- **Directions**: Go through the lines below and copy any that hold the string "method".

=-=-=

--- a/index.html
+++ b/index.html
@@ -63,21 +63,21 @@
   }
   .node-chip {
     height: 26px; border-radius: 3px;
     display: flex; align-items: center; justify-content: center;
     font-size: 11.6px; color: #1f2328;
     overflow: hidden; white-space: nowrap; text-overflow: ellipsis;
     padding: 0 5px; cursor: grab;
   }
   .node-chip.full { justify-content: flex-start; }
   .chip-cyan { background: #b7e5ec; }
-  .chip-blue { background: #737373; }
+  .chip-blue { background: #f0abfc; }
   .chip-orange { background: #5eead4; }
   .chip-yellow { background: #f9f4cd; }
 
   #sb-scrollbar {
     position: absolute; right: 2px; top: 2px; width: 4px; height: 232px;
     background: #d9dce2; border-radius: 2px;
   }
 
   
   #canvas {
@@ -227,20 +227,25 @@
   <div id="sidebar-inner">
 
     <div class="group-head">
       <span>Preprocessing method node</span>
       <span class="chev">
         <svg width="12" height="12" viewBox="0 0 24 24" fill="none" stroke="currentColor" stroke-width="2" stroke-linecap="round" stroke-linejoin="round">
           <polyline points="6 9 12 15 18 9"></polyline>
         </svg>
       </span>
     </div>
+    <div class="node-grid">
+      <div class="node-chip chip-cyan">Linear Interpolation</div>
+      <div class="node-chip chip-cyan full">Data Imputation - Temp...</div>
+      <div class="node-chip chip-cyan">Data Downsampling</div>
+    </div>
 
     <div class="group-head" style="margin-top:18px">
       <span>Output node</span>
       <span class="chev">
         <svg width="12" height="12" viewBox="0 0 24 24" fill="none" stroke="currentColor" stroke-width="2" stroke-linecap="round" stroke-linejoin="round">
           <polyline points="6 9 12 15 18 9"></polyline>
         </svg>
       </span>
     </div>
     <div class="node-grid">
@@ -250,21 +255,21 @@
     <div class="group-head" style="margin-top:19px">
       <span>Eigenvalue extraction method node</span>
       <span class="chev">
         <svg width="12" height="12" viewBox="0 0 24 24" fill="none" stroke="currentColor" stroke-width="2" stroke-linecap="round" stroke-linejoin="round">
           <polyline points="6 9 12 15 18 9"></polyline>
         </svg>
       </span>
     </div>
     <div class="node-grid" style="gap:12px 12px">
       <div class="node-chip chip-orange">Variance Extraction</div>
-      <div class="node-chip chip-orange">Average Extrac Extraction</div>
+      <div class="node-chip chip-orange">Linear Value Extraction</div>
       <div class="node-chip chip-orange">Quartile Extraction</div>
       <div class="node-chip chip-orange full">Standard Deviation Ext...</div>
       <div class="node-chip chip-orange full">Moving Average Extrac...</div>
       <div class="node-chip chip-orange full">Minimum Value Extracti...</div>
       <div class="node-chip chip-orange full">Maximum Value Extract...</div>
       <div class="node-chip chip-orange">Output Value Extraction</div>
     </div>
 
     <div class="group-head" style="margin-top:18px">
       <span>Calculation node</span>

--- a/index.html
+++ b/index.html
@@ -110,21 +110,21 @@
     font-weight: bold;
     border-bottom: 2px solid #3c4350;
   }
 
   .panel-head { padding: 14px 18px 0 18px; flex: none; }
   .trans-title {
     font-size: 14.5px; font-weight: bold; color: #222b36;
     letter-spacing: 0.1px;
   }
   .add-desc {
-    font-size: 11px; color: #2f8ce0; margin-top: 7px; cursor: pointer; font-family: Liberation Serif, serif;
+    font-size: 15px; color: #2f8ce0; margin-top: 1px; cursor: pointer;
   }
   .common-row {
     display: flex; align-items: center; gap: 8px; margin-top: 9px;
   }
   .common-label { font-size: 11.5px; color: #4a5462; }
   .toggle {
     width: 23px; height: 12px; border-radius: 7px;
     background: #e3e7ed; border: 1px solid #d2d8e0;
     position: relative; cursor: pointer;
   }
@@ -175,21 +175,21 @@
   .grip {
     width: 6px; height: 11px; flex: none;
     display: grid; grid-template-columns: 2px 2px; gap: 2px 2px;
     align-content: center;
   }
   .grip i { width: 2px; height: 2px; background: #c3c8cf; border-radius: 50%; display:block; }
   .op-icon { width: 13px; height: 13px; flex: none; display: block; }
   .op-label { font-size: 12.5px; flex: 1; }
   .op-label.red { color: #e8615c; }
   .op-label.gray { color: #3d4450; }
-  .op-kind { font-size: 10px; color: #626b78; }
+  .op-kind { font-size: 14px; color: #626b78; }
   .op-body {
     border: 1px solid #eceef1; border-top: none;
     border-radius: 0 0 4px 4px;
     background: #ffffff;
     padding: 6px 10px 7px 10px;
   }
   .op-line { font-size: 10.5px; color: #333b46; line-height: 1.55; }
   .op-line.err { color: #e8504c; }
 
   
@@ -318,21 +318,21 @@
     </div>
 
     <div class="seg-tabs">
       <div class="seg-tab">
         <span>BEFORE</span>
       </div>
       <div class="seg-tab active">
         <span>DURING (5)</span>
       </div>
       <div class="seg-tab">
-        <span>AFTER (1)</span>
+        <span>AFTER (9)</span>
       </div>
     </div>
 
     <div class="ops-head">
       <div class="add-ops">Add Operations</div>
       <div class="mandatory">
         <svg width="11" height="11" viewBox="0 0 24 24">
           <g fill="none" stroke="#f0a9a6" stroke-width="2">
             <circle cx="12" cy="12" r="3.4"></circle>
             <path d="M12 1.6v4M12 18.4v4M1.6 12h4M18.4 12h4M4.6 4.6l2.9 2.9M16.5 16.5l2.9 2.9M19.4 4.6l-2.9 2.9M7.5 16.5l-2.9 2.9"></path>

=-=-=

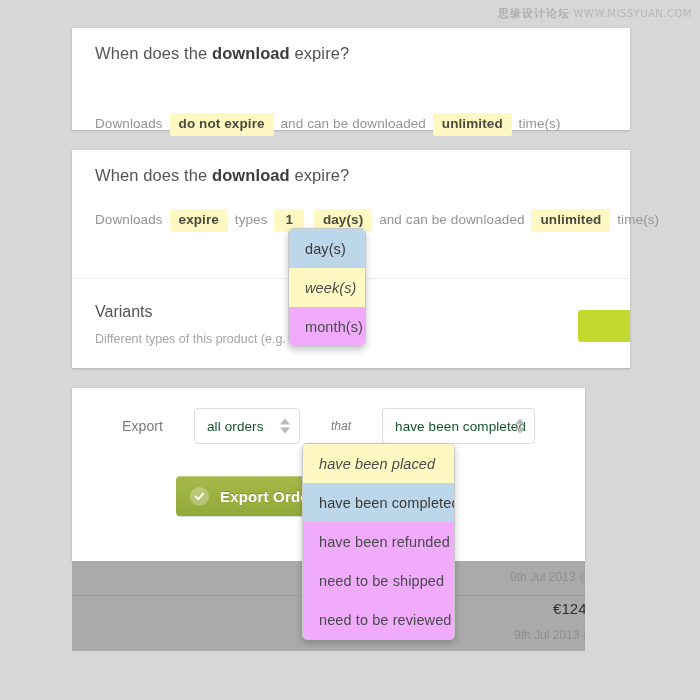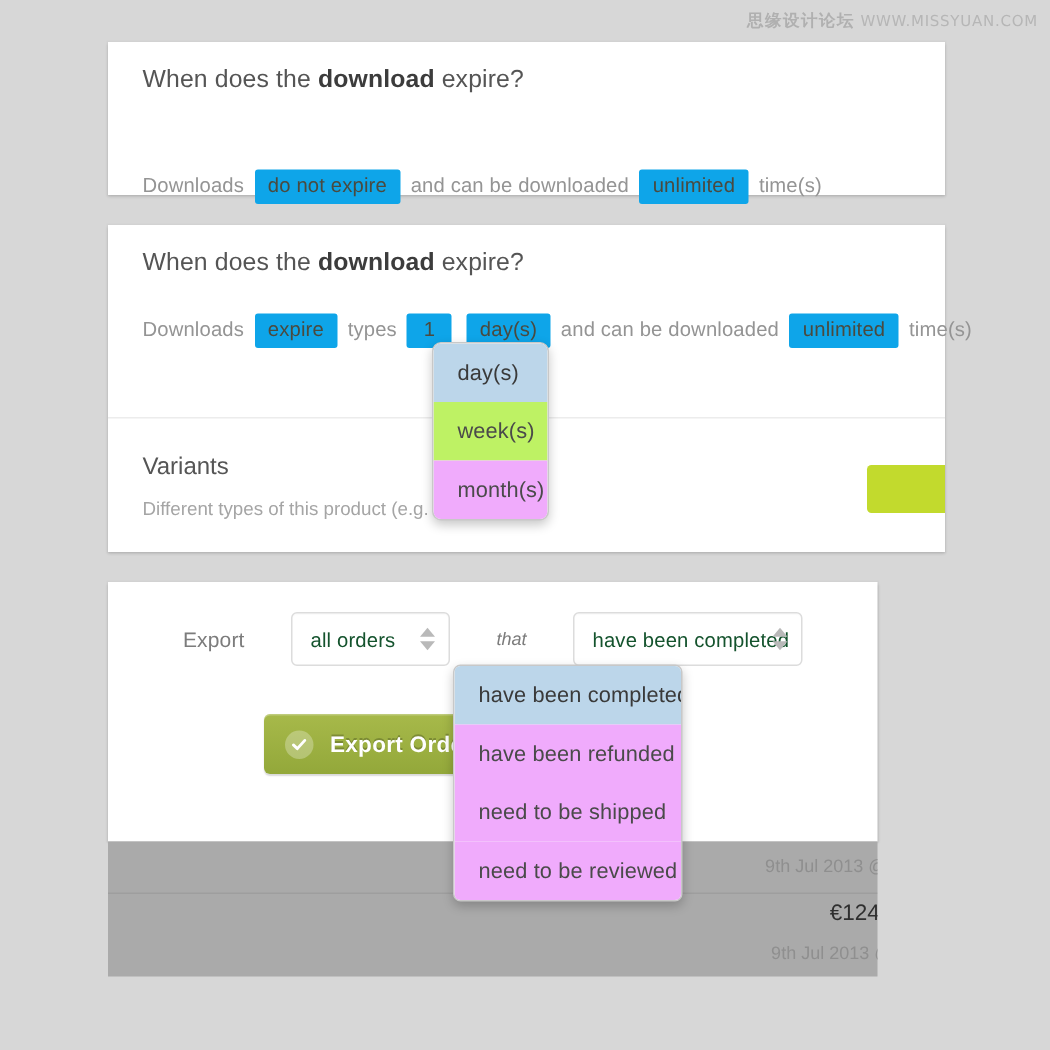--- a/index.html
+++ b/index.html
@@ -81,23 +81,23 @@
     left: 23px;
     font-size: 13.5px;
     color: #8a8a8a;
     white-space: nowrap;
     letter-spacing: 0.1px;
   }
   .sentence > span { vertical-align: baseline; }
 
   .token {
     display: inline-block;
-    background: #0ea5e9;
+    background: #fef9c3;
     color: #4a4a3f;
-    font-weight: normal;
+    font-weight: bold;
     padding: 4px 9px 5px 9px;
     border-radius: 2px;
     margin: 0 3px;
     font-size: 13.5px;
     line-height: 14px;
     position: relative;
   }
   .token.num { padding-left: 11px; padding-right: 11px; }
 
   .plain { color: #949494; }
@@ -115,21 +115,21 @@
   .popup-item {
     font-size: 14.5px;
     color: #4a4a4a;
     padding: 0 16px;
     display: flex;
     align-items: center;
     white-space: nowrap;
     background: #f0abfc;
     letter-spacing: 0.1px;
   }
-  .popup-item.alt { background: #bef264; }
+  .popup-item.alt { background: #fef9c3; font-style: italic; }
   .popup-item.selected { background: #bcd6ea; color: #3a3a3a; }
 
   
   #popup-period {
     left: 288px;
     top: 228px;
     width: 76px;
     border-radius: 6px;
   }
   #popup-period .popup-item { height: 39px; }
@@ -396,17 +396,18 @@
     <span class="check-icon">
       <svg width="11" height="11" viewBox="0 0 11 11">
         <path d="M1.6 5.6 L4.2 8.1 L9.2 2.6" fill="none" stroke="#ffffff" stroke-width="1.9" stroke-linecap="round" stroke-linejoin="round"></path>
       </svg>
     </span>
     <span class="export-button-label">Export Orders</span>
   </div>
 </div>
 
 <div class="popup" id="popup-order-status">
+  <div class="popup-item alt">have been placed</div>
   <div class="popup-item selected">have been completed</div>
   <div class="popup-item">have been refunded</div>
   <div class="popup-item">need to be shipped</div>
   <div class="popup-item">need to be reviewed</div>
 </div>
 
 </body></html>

=-=-=

- **Written answer**:
       <span>Preprocessing method node</span>
       <span>Eigenvalue extraction method node</span>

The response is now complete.